* [Exercise prompt]: Write out each record below exactly, without pictures.

------

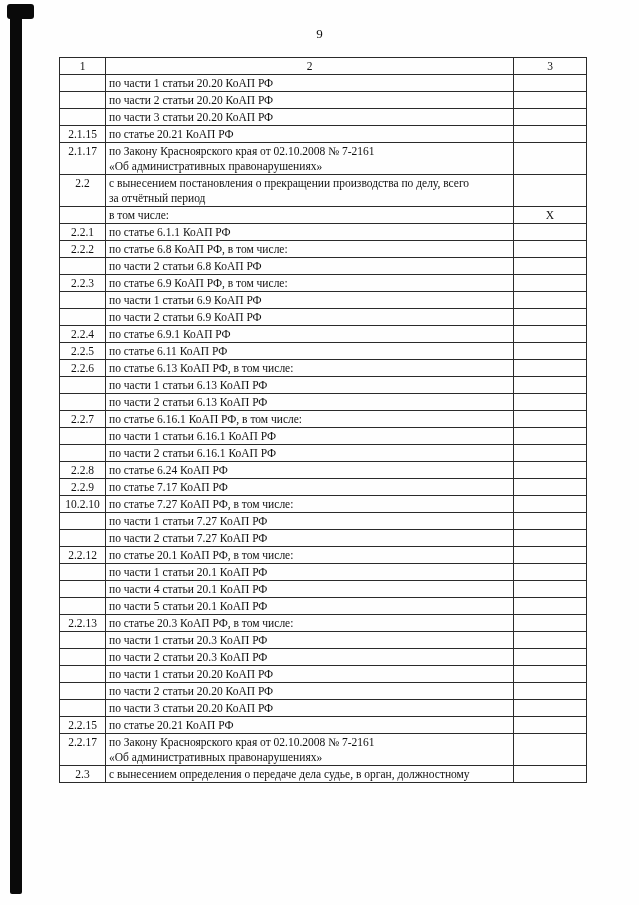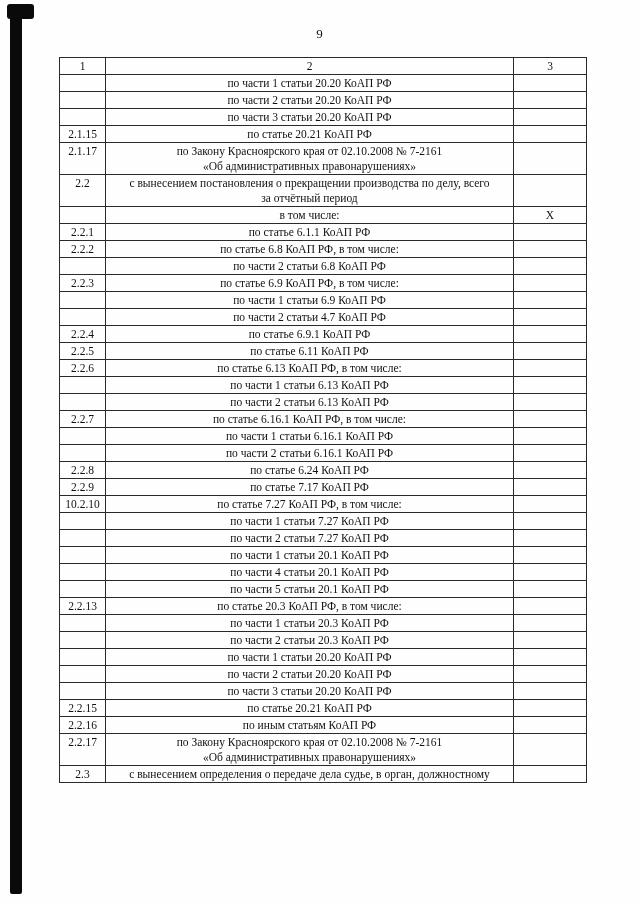--- a/index.html
+++ b/index.html
@@ -68,7 +68,7 @@
     font-size: 11.5px;
   }
   td.c-text {
-    text-align: center;
+    text-align: left;
     white-space: pre-line;
   }
   td.c-val {

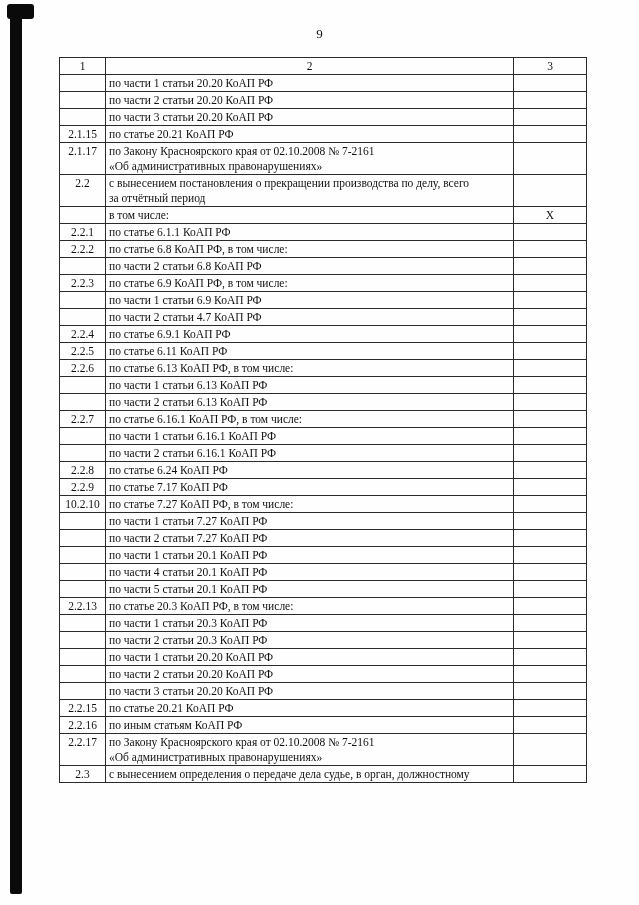--- a/index.html
+++ b/index.html
@@ -162,7 +162,7 @@
         </tr>
         <tr>
           <td class="c-num"></td>
-          <td class="c-text">по части 2 статьи 4.7 КоАП РФ</td>
+          <td class="c-text">по части 2 статьи 6.9 КоАП РФ</td>
           <td class="c-val"></td>
         </tr>
         <tr>

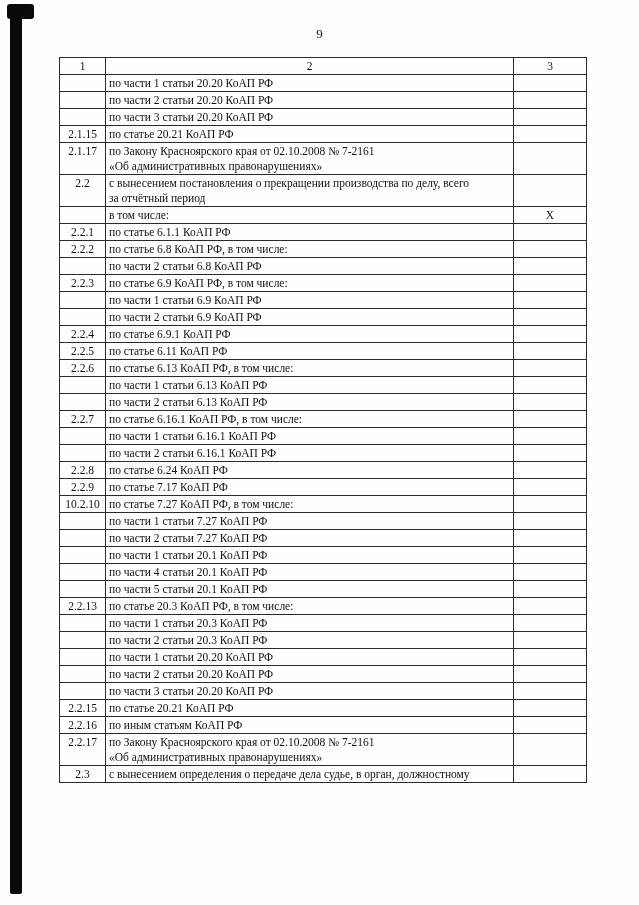--- a/index.html
+++ b/index.html
@@ -231,6 +231,11 @@
           <td class="c-val"></td>
         </tr>
         <tr>
+          <td class="c-num">2.2.12</td>
+          <td class="c-text">по статье 20.1 КоАП РФ, в том числе:</td>
+          <td class="c-val"></td>
+        </tr>
+        <tr>
           <td class="c-num"></td>
           <td class="c-text">по части 1 статьи 20.1 КоАП РФ</td>
           <td class="c-val"></td>

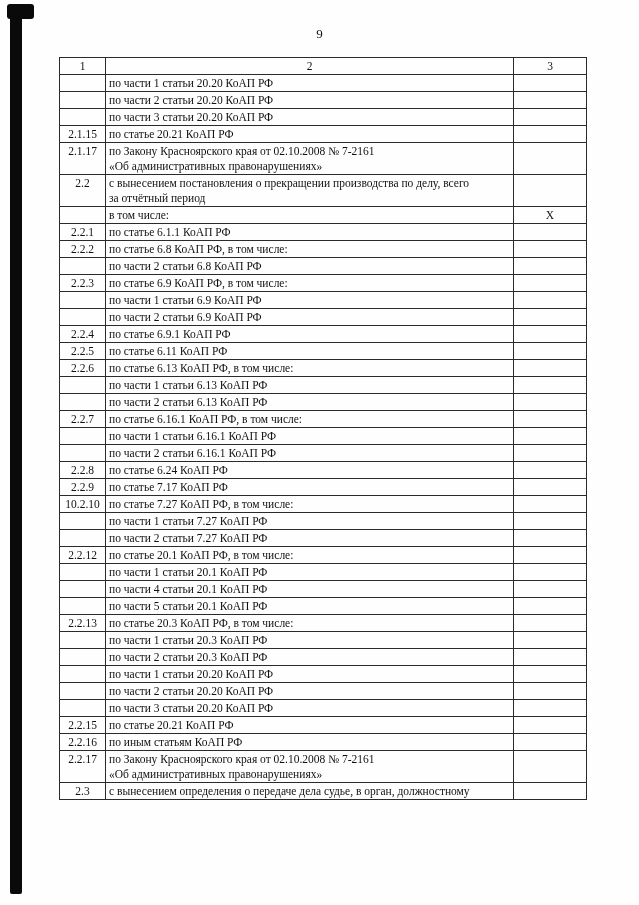--- a/index.html
+++ b/index.html
@@ -286,11 +286,6 @@
           <td class="c-val"></td>
         </tr>
         <tr>
-          <td class="c-num">2.2.16</td>
-          <td class="c-text">по иным статьям КоАП РФ</td>
-          <td class="c-val"></td>
-        </tr>
-        <tr>
           <td class="c-num">2.2.17</td>
           <td class="c-text">по Закону Красноярского края от 02.10.2008 № 7-2161
 «Об административных правонарушениях»</td>

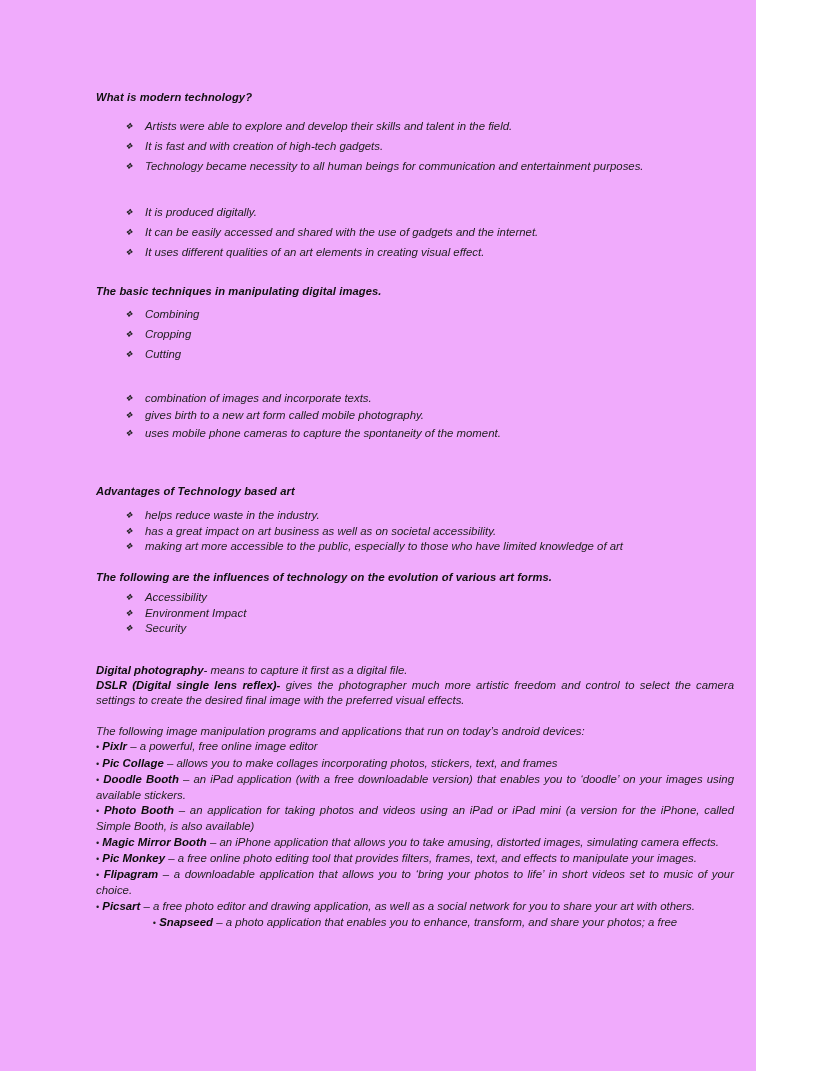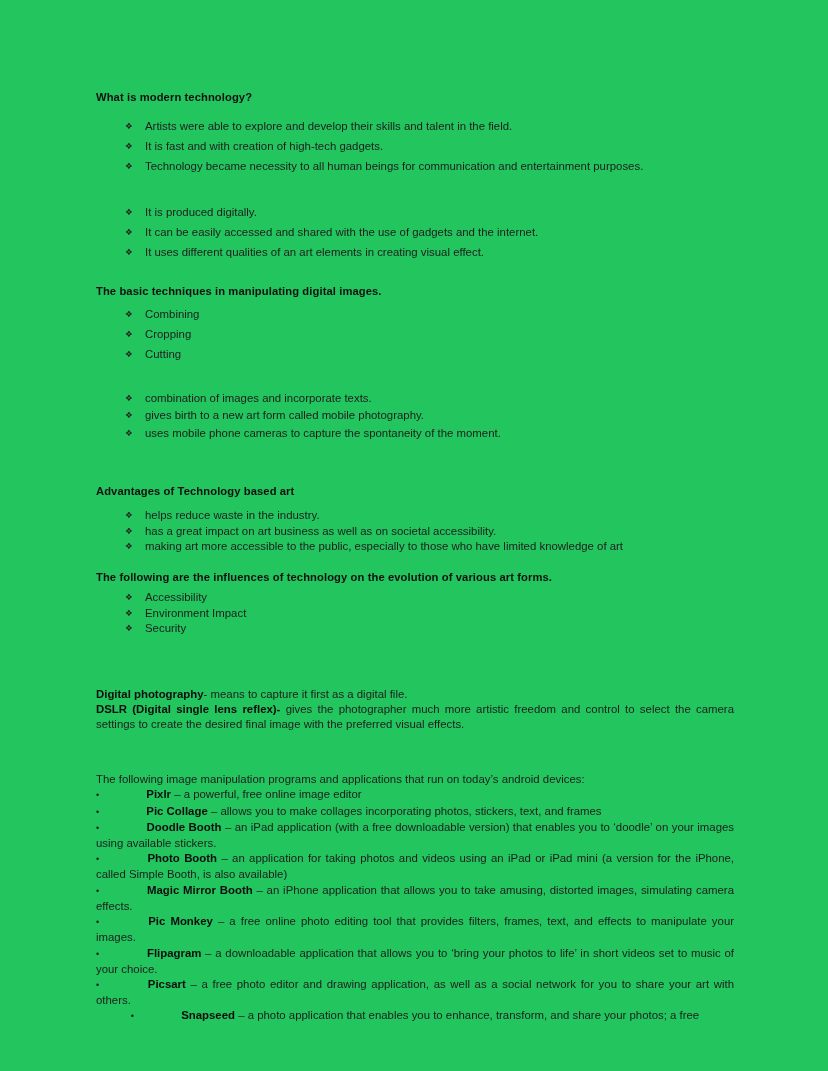--- a/index.html
+++ b/index.html
@@ -17,10 +17,11 @@
 
   .page {
     position: relative;
-    width: 828px;
+    width: 756px;
     height: 1071px;
-    background: #22c55e;
+    background: #f0abfc;
     overflow: hidden;
+    font-style: italic;
   }
 
   .content {

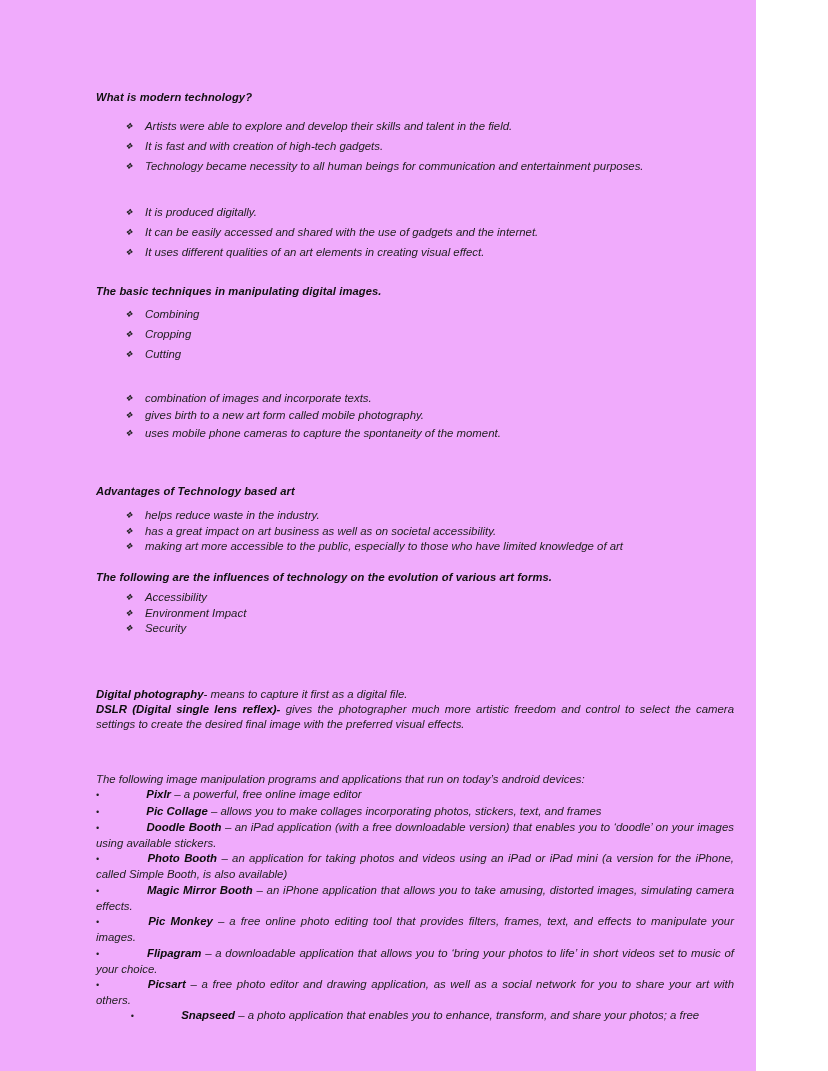--- a/index.html
+++ b/index.html
@@ -96,7 +96,6 @@
   }
   .para.nojust {
     text-align: left;
-    margin-top: 24px;
   }
 
   

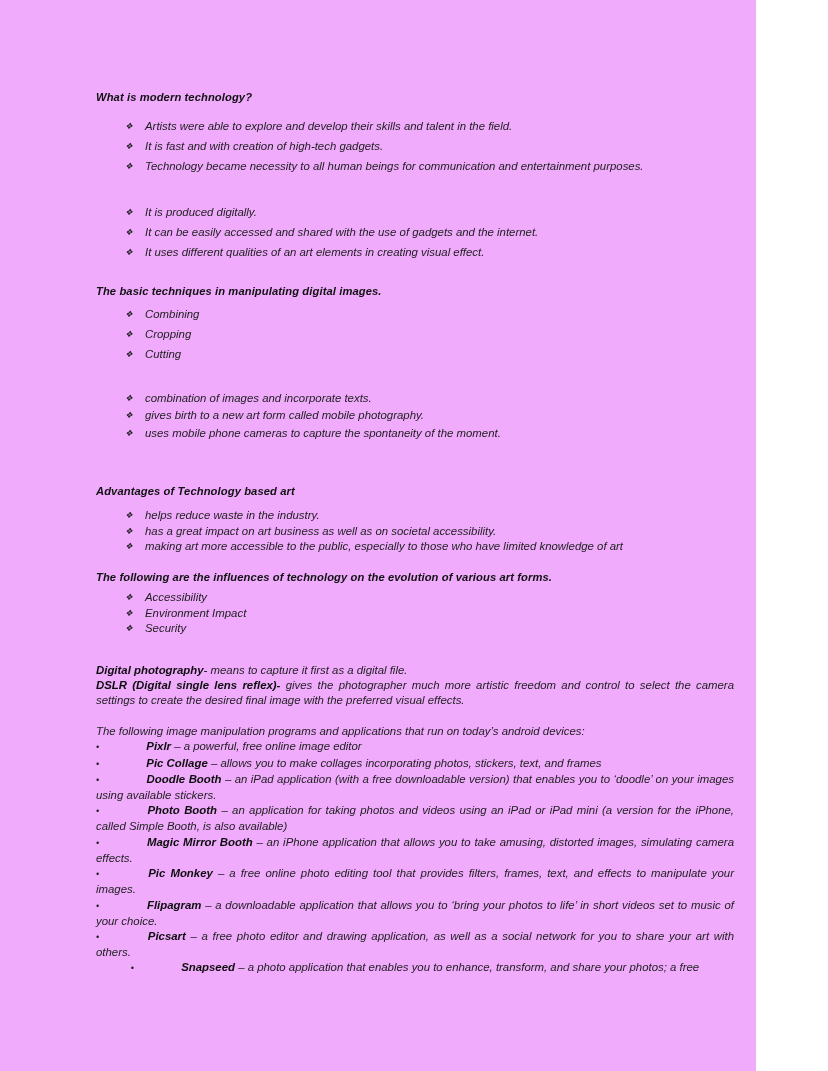--- a/index.html
+++ b/index.html
@@ -113,7 +113,6 @@
   .appline .app-name {
     font-weight: bold;
     color: #0d0d0d;
-    margin-left: 44px;
   }
   .appline:last-of-type {
     text-align: center;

------

* [Task response]:
--- a/index.html
+++ b/index.html
@@ -68,7 +68,7 @@
     font-size: 11.5px;
   }
   td.c-text {
-    text-align: center;
+    text-align: left;
     white-space: pre-line;
   }
   td.c-val {

--- a/index.html
+++ b/index.html
@@ -162,7 +162,7 @@
         </tr>
         <tr>
           <td class="c-num"></td>
-          <td class="c-text">по части 2 статьи 4.7 КоАП РФ</td>
+          <td class="c-text">по части 2 статьи 6.9 КоАП РФ</td>
           <td class="c-val"></td>
         </tr>
         <tr>

--- a/index.html
+++ b/index.html
@@ -231,6 +231,11 @@
           <td class="c-val"></td>
         </tr>
         <tr>
+          <td class="c-num">2.2.12</td>
+          <td class="c-text">по статье 20.1 КоАП РФ, в том числе:</td>
+          <td class="c-val"></td>
+        </tr>
+        <tr>
           <td class="c-num"></td>
           <td class="c-text">по части 1 статьи 20.1 КоАП РФ</td>
           <td class="c-val"></td>

--- a/index.html
+++ b/index.html
@@ -286,11 +286,6 @@
           <td class="c-val"></td>
         </tr>
         <tr>
-          <td class="c-num">2.2.16</td>
-          <td class="c-text">по иным статьям КоАП РФ</td>
-          <td class="c-val"></td>
-        </tr>
-        <tr>
           <td class="c-num">2.2.17</td>
           <td class="c-text">по Закону Красноярского края от 02.10.2008 № 7-2161
 «Об административных правонарушениях»</td>

--- a/index.html
+++ b/index.html
@@ -17,10 +17,11 @@
 
   .page {
     position: relative;
-    width: 828px;
+    width: 756px;
     height: 1071px;
-    background: #22c55e;
+    background: #f0abfc;
     overflow: hidden;
+    font-style: italic;
   }
 
   .content {

--- a/index.html
+++ b/index.html
@@ -96,7 +96,6 @@
   }
   .para.nojust {
     text-align: left;
-    margin-top: 24px;
   }
 
   

--- a/index.html
+++ b/index.html
@@ -113,7 +113,6 @@
   .appline .app-name {
     font-weight: bold;
     color: #0d0d0d;
-    margin-left: 44px;
   }
   .appline:last-of-type {
     text-align: center;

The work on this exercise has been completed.